The petition alleges that the three PFAS—PFOA, PFNA, and PFDA—pose a variety of serious human health hazards, even at extremely low exposures.  The petition cites EPA’s December 2023 response to significant new use notices filed by Inhance Technologies (“Inhance”), a fluorination company, for substances including PFOA, PFNA, and PFDA.  As discussed in a previous blog post, EPA found that Inhance’s production of the three PFAS presents an unreasonable risk and ordered Inhance to stop producing the chemicals under TSCA section 5, which allows EPA to regulate new substances and significant new uses.

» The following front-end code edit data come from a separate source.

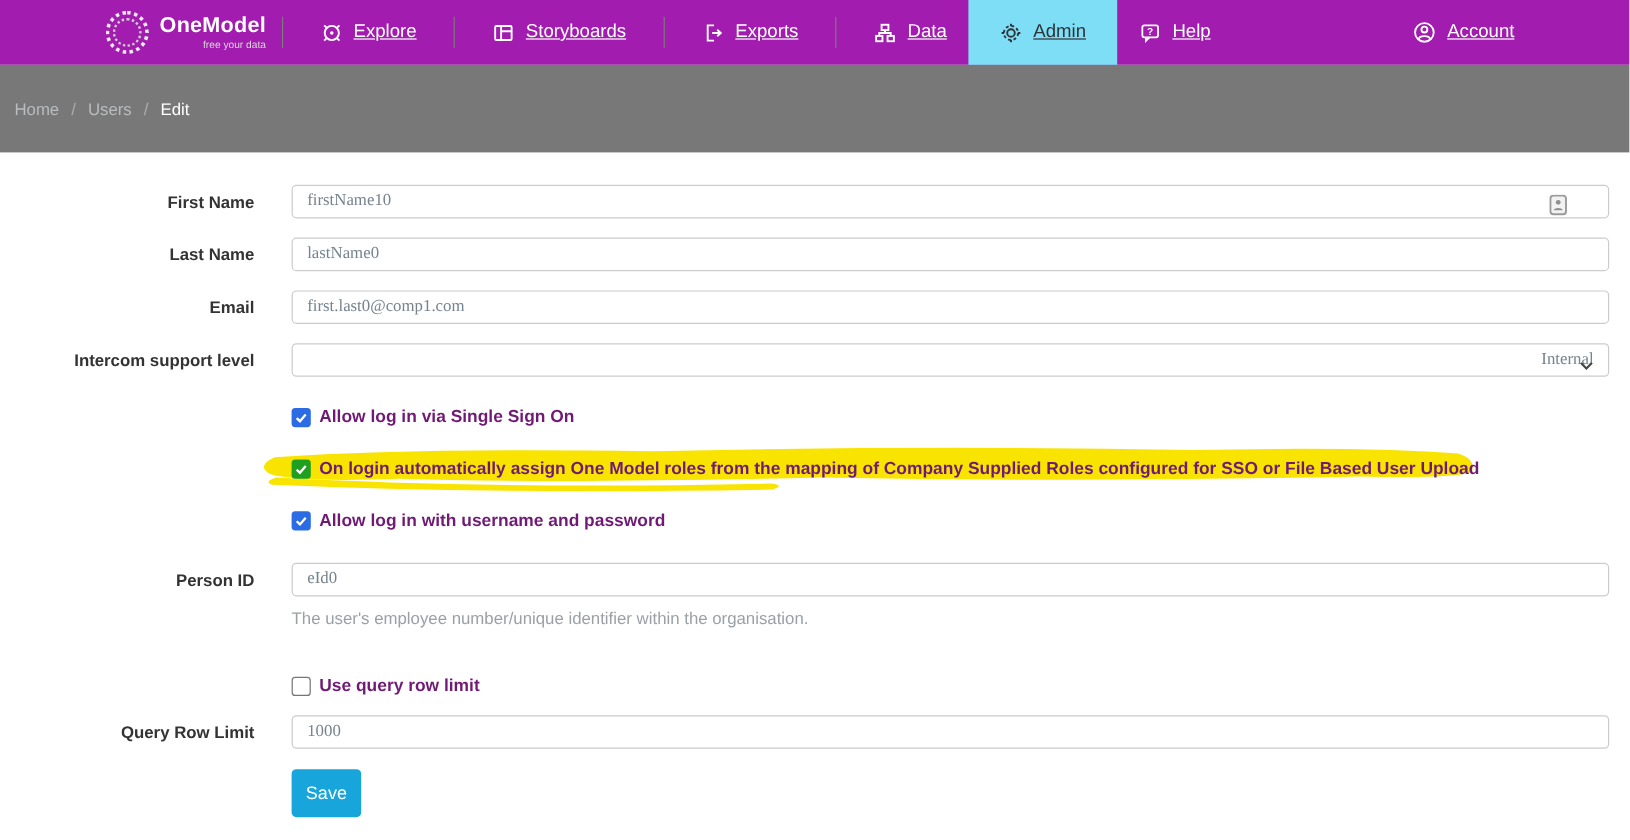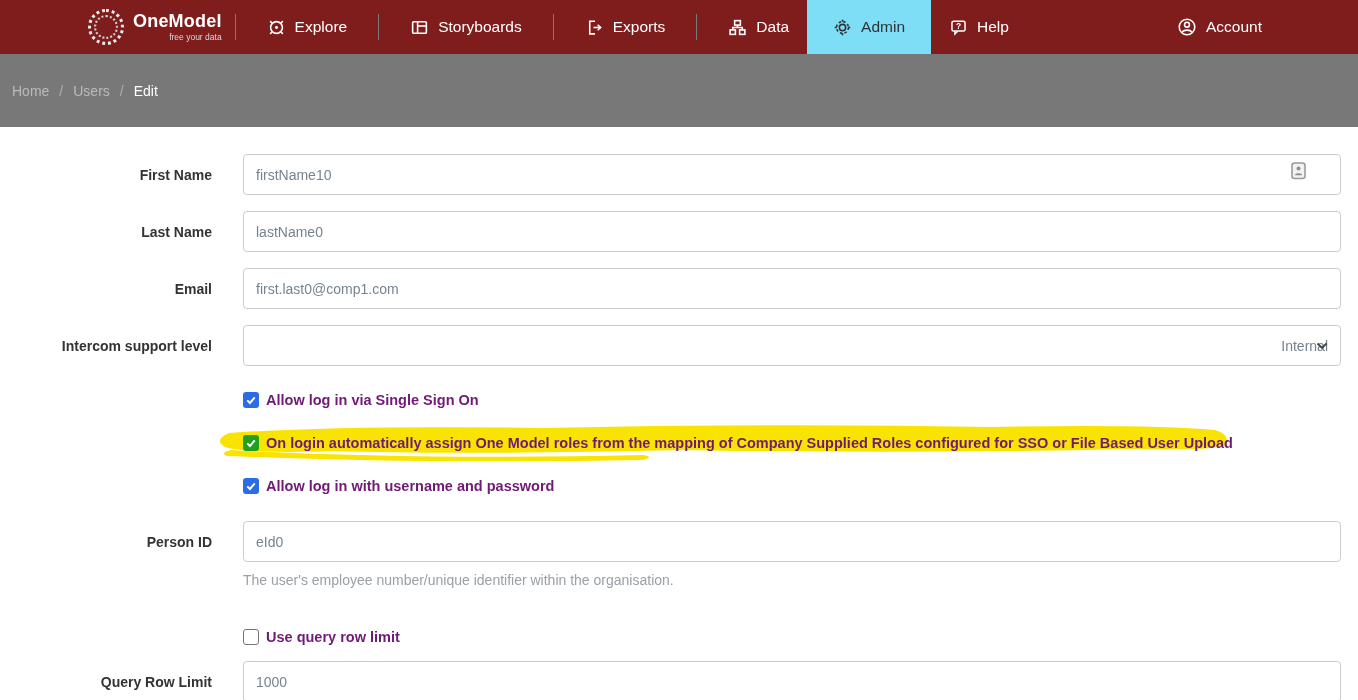"OneModel" .navbar { background: #7f1d1d -> #a21caf }
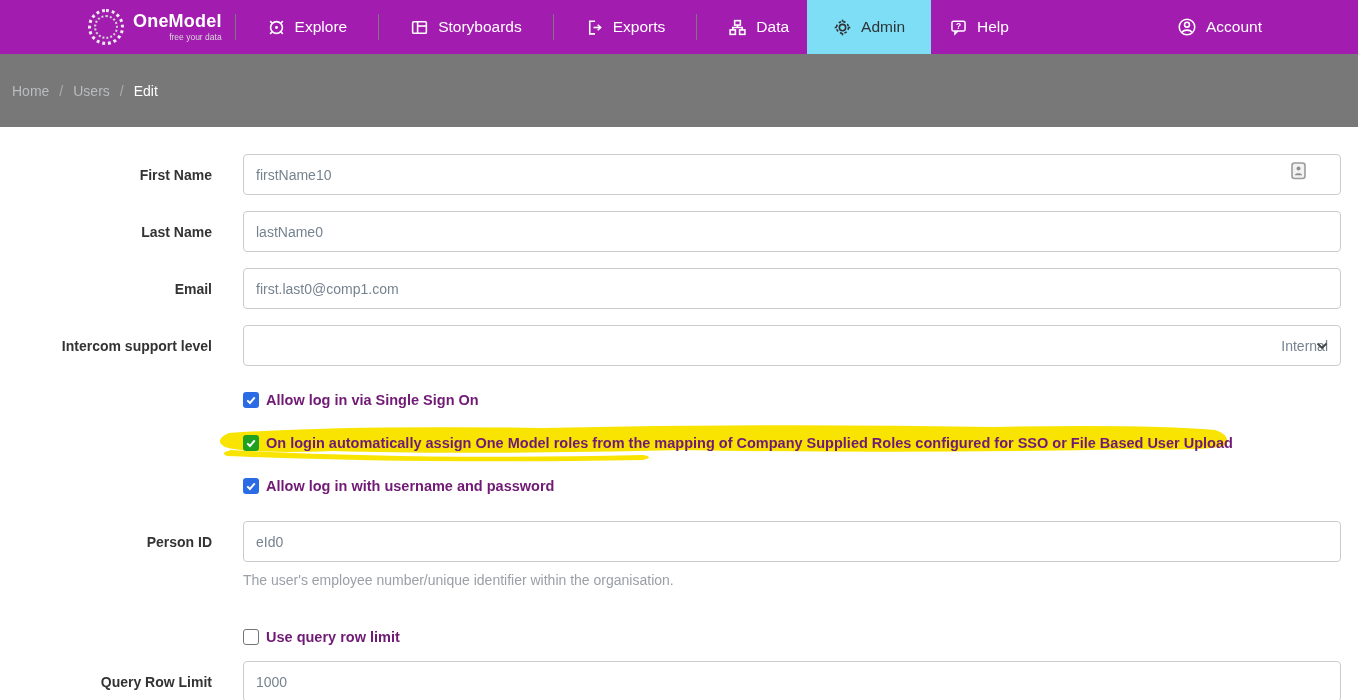"Explore" .nav-item { text-decoration: none -> underline }
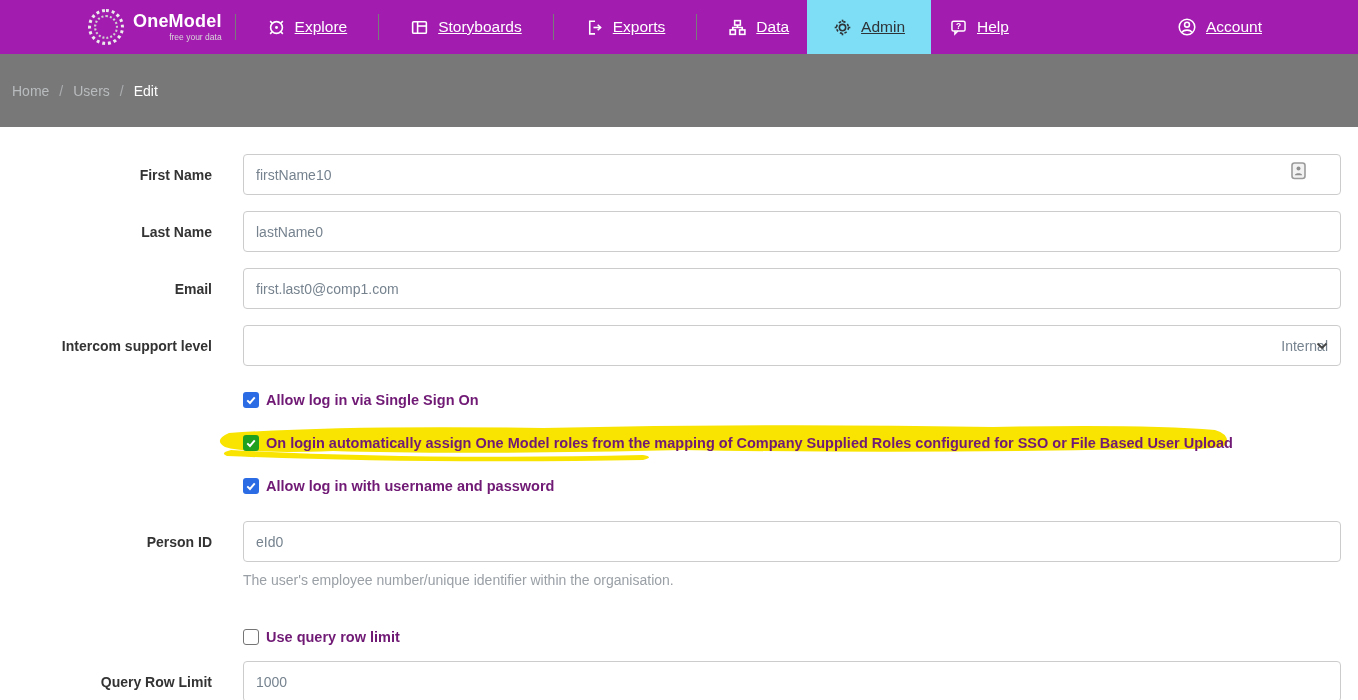"firstName10" .text-input, .select { font-family: Liberation Sans, sans-serif -> Liberation Serif, serif; height: 41px -> 28px }
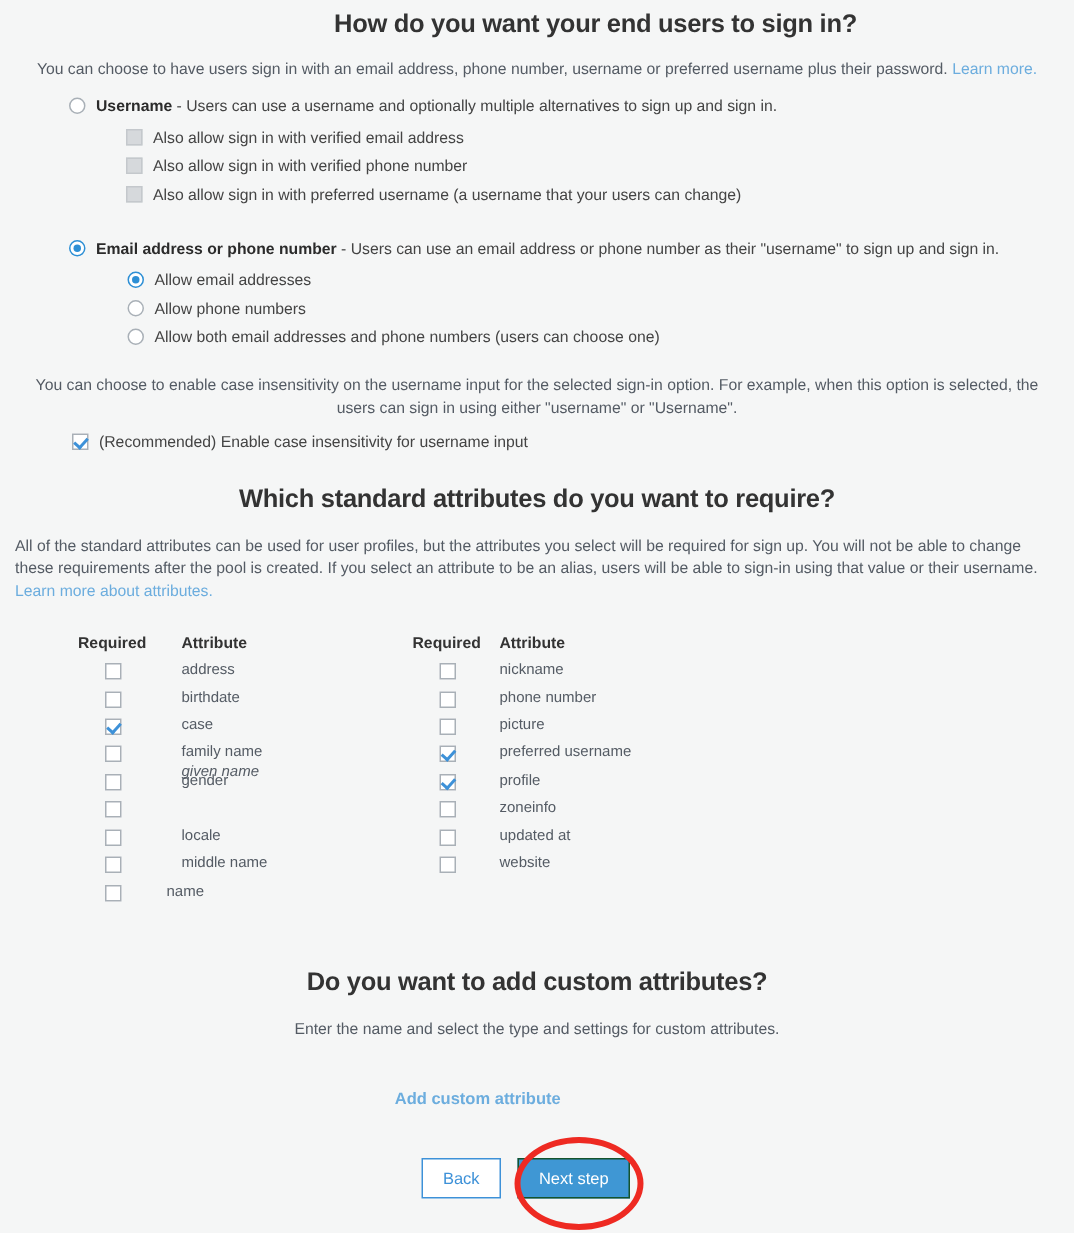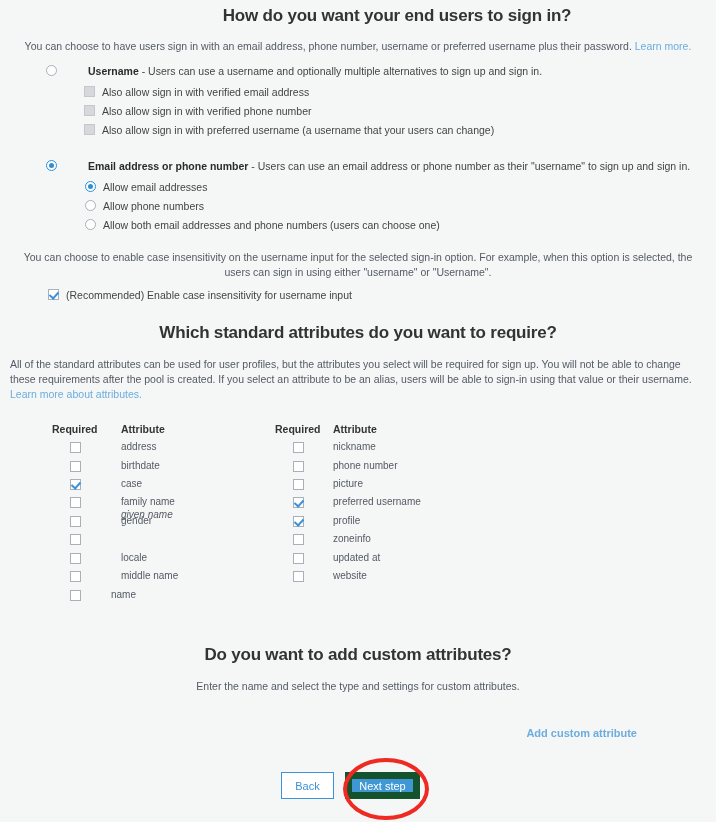"Username" .radio-label b { margin-left: 24px -> none }
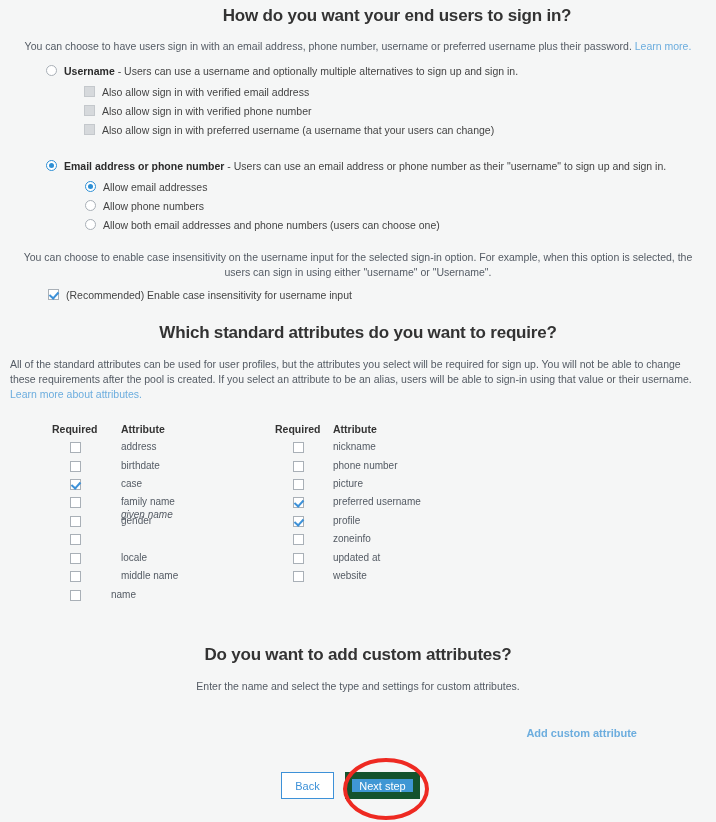"Add custom attribute" div { text-align: right -> center }
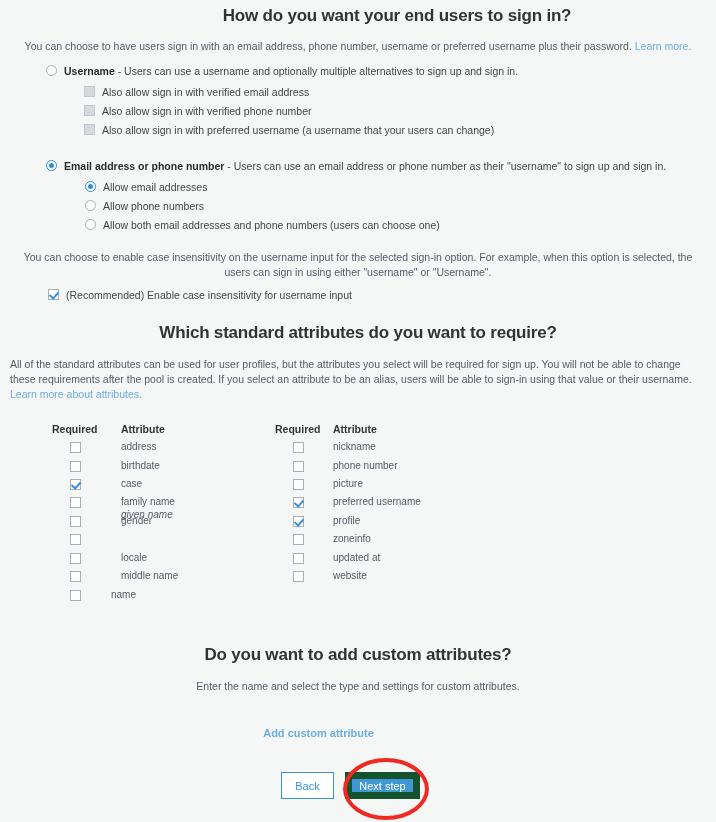"Next step" .btn-next { border: 7px solid #14532d -> 1px solid #14532d }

Inhance challenged EPA’s order.  In March, the Fifth Circuit ruled that EPA could not regulate Inhance under TSCA section 5 because Inhance’s fluorination process had been in place for decades; a blog post on the decision can be found here.  However, the court noted that EPA is free to regulate Inhance’s fluorination process under section 6, which allows EPA to restrict existing substances.  Unlike section 5, section 6 requires EPA to conduct a cost-benefit analysis that considers a substance’s benefits and what the economic consequences of regulation would be.

In its letter granting the petition, EPA said that the agency will initiate “an appropriate proceeding under TSCA Section 6 associated with the formation” of the three PFAS during plastic container fluorination.  As part of the proceeding, “EPA intends to request information, including the number, location, and uses of fluorinated containers in the United States; alternatives to the fluorination process that generates PFOA, PFNA, and PFDA; and measures to address risk from PFOA, PFNA, and PFDA formed during the fluorination of plastic containers.”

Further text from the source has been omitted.